No Messenger, mensagens políticas aparecem em primeiro, com 49% e artigos em site em segundo, com 46%. Publicidade aparece entre as três formas mais comuns, com 32% dos conteúdos.
Já no Instagram, no terceiro lugar aparece a classificação “piadas”, com 35%. O tópico também não foi explicado pela pesquisa, mas pode se tratar de memes, charges e outros tipos de conteúdo de humor. No topo, mensagens políticas e artigos em sites voltam a liderar, com 50% e 59%, respectivamente.
Twitter foi citado
A pesquisa também levou em conta como os usuários viam esses mesmos aspectos no Twitter, rede social rival do Facebook.

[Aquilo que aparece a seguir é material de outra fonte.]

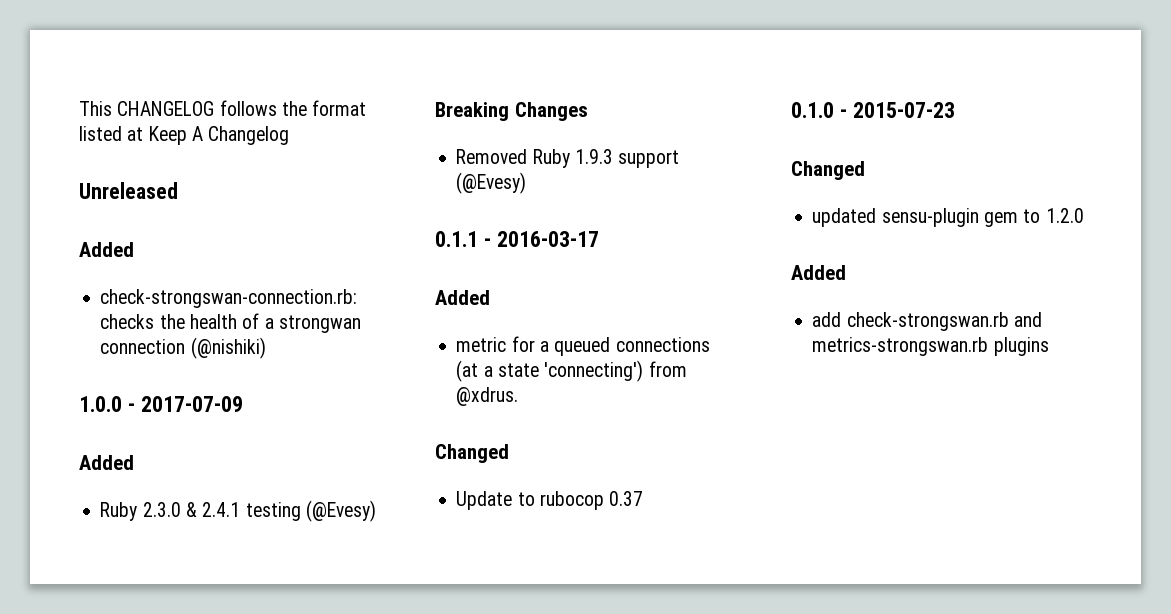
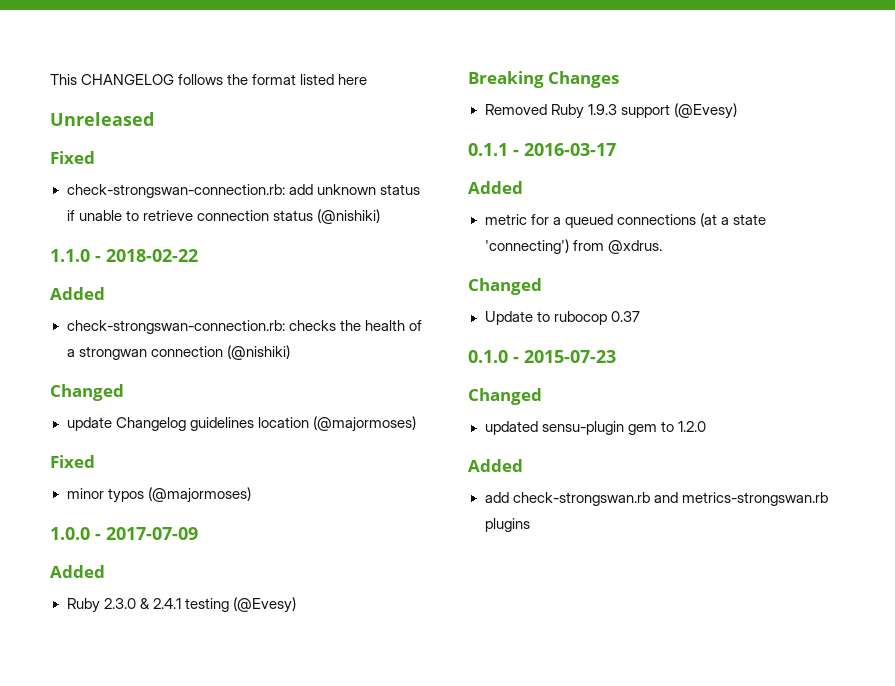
[127,126,290,145] [79,182,178,199] at Keep A Changelog // Unreleased -> [338,74,368,85] [50,112,154,126] [50,151,95,164] [66,184,420,198] [66,209,380,224] [50,249,198,262] here // Unreleased // Fixed // check-strongswan-connection.rb: add unknown status if unable to retrieve connection status (@nishiki) // 1.1.0 - 2018-02-22
(266, 348) none -> [50,384,124,401] [66,416,416,432] [50,455,95,468] [66,487,251,503] // Changed // update Changelog guidelines location (@majormoses) // Fixed // minor typos (@majormoses)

Os entrevistados responderam sobre as mesmas categorias e, no Brasil, quase 70% dos usuários perceberam mensagens políticas como um dos pilares de desinformação na plataforma. O número é o único que ultrapassa os valores em relação ao Facebook.
Nas últimas semanas, o Twitter divulgou uma pesquisa interna em que relatou que seus algoritmos tinham tendência de impulsionar conteúdos da extrema direita, por um conjunto de fatores de compartilhamento dos usuários — que tornava a visibilidade desse conteúdo maior.
Sobre a inclusão do Twitter na pesquisa do Facebook, a empresa de Jack Dorsey foi procurada pela reportagem para comentar sobre o assunto, mas preferiu não se posicionar.
O que diz o Facebook
Em relação ao documento que traz a pesquisa sobre a percepção dos brasileiros, o Facebook diz: "Os resultados desta pesquisa não medem a prevalência ou a quantidade de um determinado tipo de conteúdo nos nossos serviços. A pesquisa mostra a percepção das pessoas sobre o conteúdo que elas veem nas nossas plataformas. Essas percepções são importantes, mas dependem de uma série de fatores, incluindo o contexto cultural. Divulgamos trimestralmente a prevalência de materiais que violam nossas políticas e estamos sempre buscando identificar e remover mais conteúdos violadores."
O Facebook costuma divulgar relatórios de transparência para falar sobre suas políticas de uso e sobre conteúdos frequentemente retirados da plataforma por pedidos de usuários ou órgãos judiciais, por exemplo. Porém, entre as categorias presentes no estudo vazado, apenas “spam” também aparece nos relatórios divulgados pela empresa.
Sobre os vazamentos do Facebook Papers, a empresa diz ao Estadão: “A premissa central nestas histórias é falsa. Sim, somos um negócio e temos lucro. Mas a ideia de que lucramos às custas do bem-estar e da segurança das pessoas não compreende onde residem nossos próprios interesses comerciais.” Desde o início dos vazamentos, Frances vem repetindo que a empresa sacrificou a segurança dos usuários pelo lucro.
À reportagem, a companhia também afirma que tem mais de 40 mil pessoas na equipe de integridade. “Apenas em 2021, devemos investir mais de US$ 5 bilhões em segurança e integridade, mais do que qualquer outra empresa do setor de tecnologia”, diz.